A direct solution to Hinoeuma sex selection is in utero, which involves issues of sex-selective abortion. To resolve the Hinoeuma issue, the superstition needs to be expelled from Japanese society, whether people are only half-believers of this superstition. However, this requires long-term efforts from professional societies and governments, and the method is undetermined. In an aging society with a seriously decreasing birth rate such as Japan, abstinence is no solution. Sex-selective abortion is unethical and beyond our discussion. Therefore, sex selection in vitro (such as preimplantation genetic testing, PGT) is the only method to not become pregnant with a female offspring and become pregnant with a male. This balances well with the Hinoeuma superstition, as well as escapes ethical discussion of abortion, and may alleviate the decreased birth rate in Japan. By 2026, would there be an increased demand for PGT to select for the male sex? As opposed to abortion, this is ethically acceptable; however, there may be objections to its aggressive promotion. This communication paper discusses the essential structure of the Hinoeuma problem in Japan by examining the institutional feasibility and ethical validity of in-utero sex selection in Japan. Furthermore, we discuss the socio-ethical issues with sex selection in general in Japan using the adoption of PGT as a direct solution to the Hinoeuma problem.

2. Discussion

2.1. The Japanese System of Sex Selection

Currently, the Japanese Society of Obstetrics and Gynecology (JSOG)-registered gynecologists are prohibited under the law from using sex-selection technologies for non-medical reasons. Only three fatal X-linked genetic conditions are currently approved for medical sex selection [5]. Even sperm sorting was prohibited until recently. However, in light of the impending serious population decline facing Japan, extending the use of these technologies might well be politically justified. In 2017, the ratio of children to the overall population dipped to a record low of 12.3 percent, down for the 44th straight year [6]. Among the 32 countries with populations of 40 million or more, Japan had the lowest ratio, even lower than Germany and South Korea, according to the United Nations Demographic Yearbook [6]. The fertility rate has been decreasing and reached a low of 1.43 in 2018, sometimes referred to as a ‘coffin type’ population pyramid [2,6]. The 1990 drop in fertility rate to 1.57, the lowest in the previous century, initiated governmental involvement to resolve this decline [7]. Then-Prime Minister Shinzo Abe and his predecessors attempted to halt the decline by giving governmental support for matchmaking parties, partial coverage of fertility treatments, stipends for delivering a child, childcare coverage, and even a child stipend, all without success [8]. A city even subsidized social egg freezing several years ago [9]. Their aim was to increase Japan’s fertility rate to 1.8 by the mid-2020s [7]. If Japan is concerned about increasing the number of births, it would no doubt be appealing to the Japanese government to legalize or even promote the sex-selective conceptions aimed at minimizing the decline in the number of male births in order to reduce the decline in the number of births in the 2026 Hinoeuma as much as possible.
However, such a pronatalist approach itself should first be criticized.

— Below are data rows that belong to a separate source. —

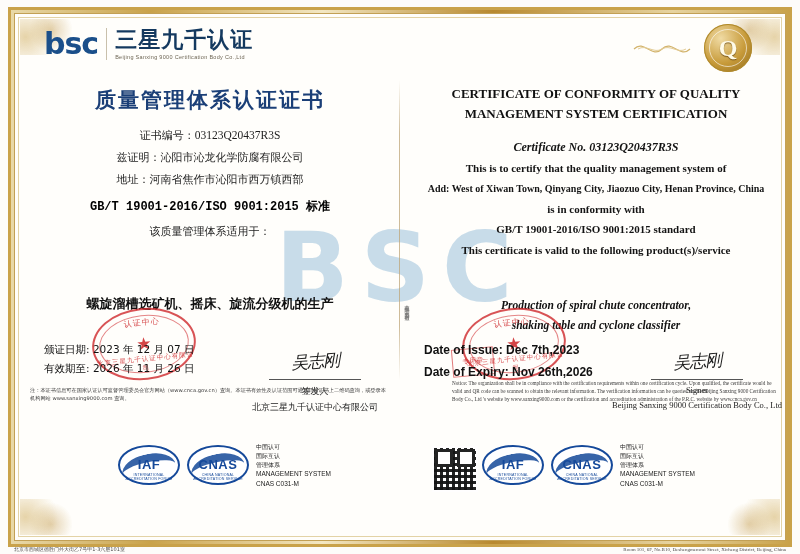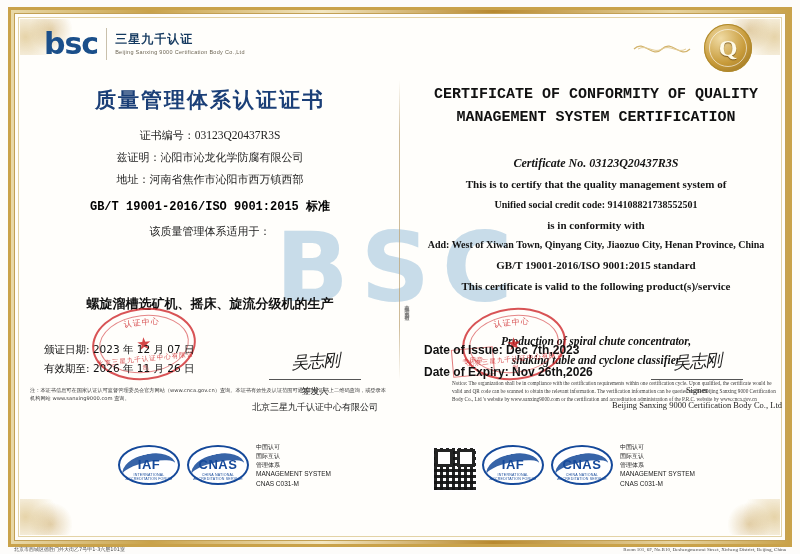"三星九千认证" .logo-cn-main { font-size: 12px -> 22px }
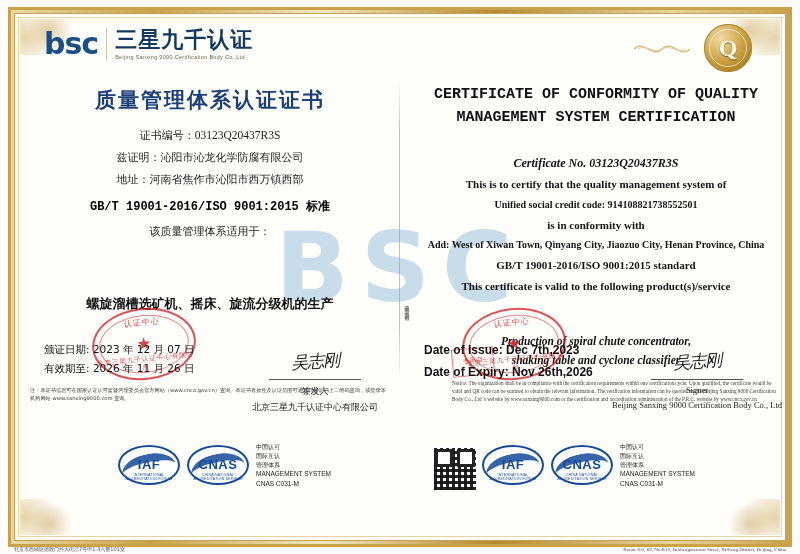"CERTIFICATE OF CONFORMITY OF QUALITY" .en-title { font-family: Liberation Mono, monospace -> Liberation Serif, serif; font-size: 15px -> 13px; margin: 4px 0 26px 0 -> 4px 0 16px 0 }
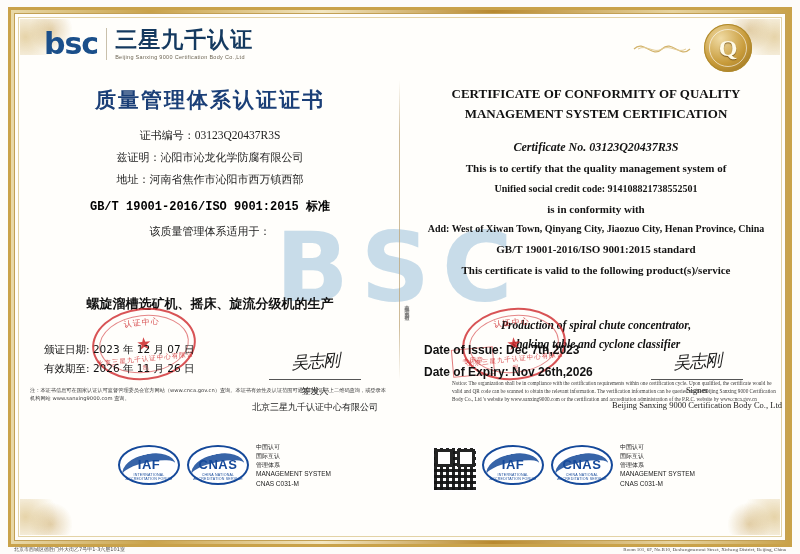"Unified social credit code:" div.en-line { html: <div>Unified social credit code: 914108821738552501</div> -> none }
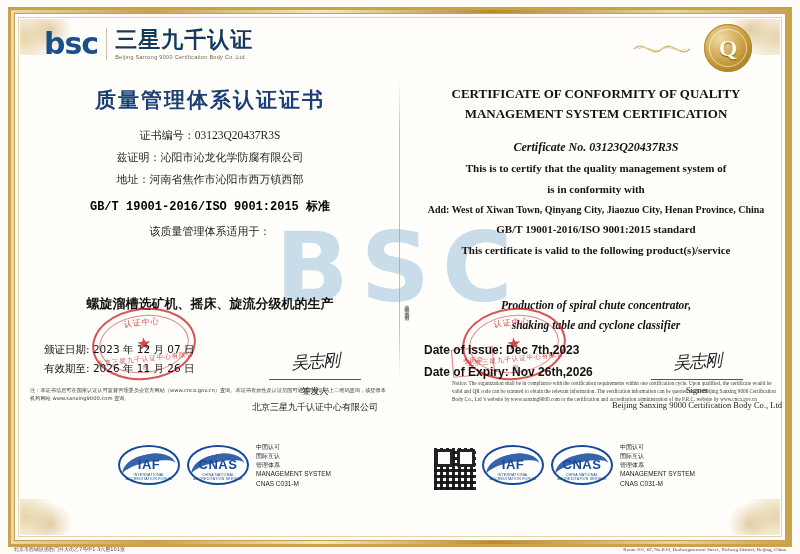"is in conformity with" div.en-line { order: before "Add: West of Xiwan Town," -> after "Add: West of Xiwan Town," }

Globally, pronatalist approaches have included intensive propaganda, financial reimbursements, immigration control, social benefits, limiting birth control, conservative abortion laws, banning sterilization and enforcement of eugenic laws. The most extreme measures were taken by socialist Romania in 1966–1989, where contraception was made almost inaccessible, and abortion was banned. These have received much criticism in terms of justice and violating women’s autonomy. However, even so, women’s procreative autonomy over becoming mothers is under much social pressure.
Furthermore, the promotion of sex-selective conceptions is not consistent with Japan’s existing social system. Japanese society (as represented in the JSOG guidelines), compared to many Western societies, has strictly restricted testing only for particular fatal medical conditions, such as Duchenne muscular dystrophy [5]. Prenatal testing has been discouraged overall. After much public confusion caused by the introduction of serum marker screening tests in the 1980s, the Japanese government warned physicians to avoid actively recommending prenatal testing; physicians are not required to inform patients even about the availability of the testing [10]. In non-invasive prenatal testing (NIPT), available in the Japanese market since 2013, only 3 conditions (trisomy 21, 18 and 13) are tested for, and fewer than 10 conditions have been allowed for preimplantation genetic testing (PGT) [11,12]. JSOG policy is ‘very careful’ about the selection of conditions allowed for testing [11]. Only 7.2% of pregnancies in Japan undergo prenatal screening, perhaps as a result of these restrictions [13]. The number of conditions has been gradually increasing, especially with the introduction of NIPT in 2013 [13,14]. Though the NIPT consortium recommends against sex-chromosome testing, a few private clinics outside the consortium are testing for sex. Many patients, such as those in the U.S., are opting for these clinics so that they will know the gender of their baby. During the next Hinoeuma year, having the option of sex-selective technologies could pressure parents to make a choice they do not really want to make, simply to alleviate the pressure of not ‘risking’ having a Hinoeuma daughter. In addition, the decision for sex selection would require changing Japanese abortion law. Abortion is not allowed for fetal conditions. Current law allows abortion for (1) maternal social-economic and health reasons affecting pregnancy or (2) as a result of rape [15]. Abortion for fetal conditions has, until now, been masked by labeling it as socio-economically and psychologically burdensome to raise a child with a deleterious condition. It is clear that if sex selection for non-medical reasons were tolerated, it would contradict Japanese law. It could also entail the governmental promotion of societal discrimination against women, as well as further encourage a negative superstition about women born in a Hinoeuma year.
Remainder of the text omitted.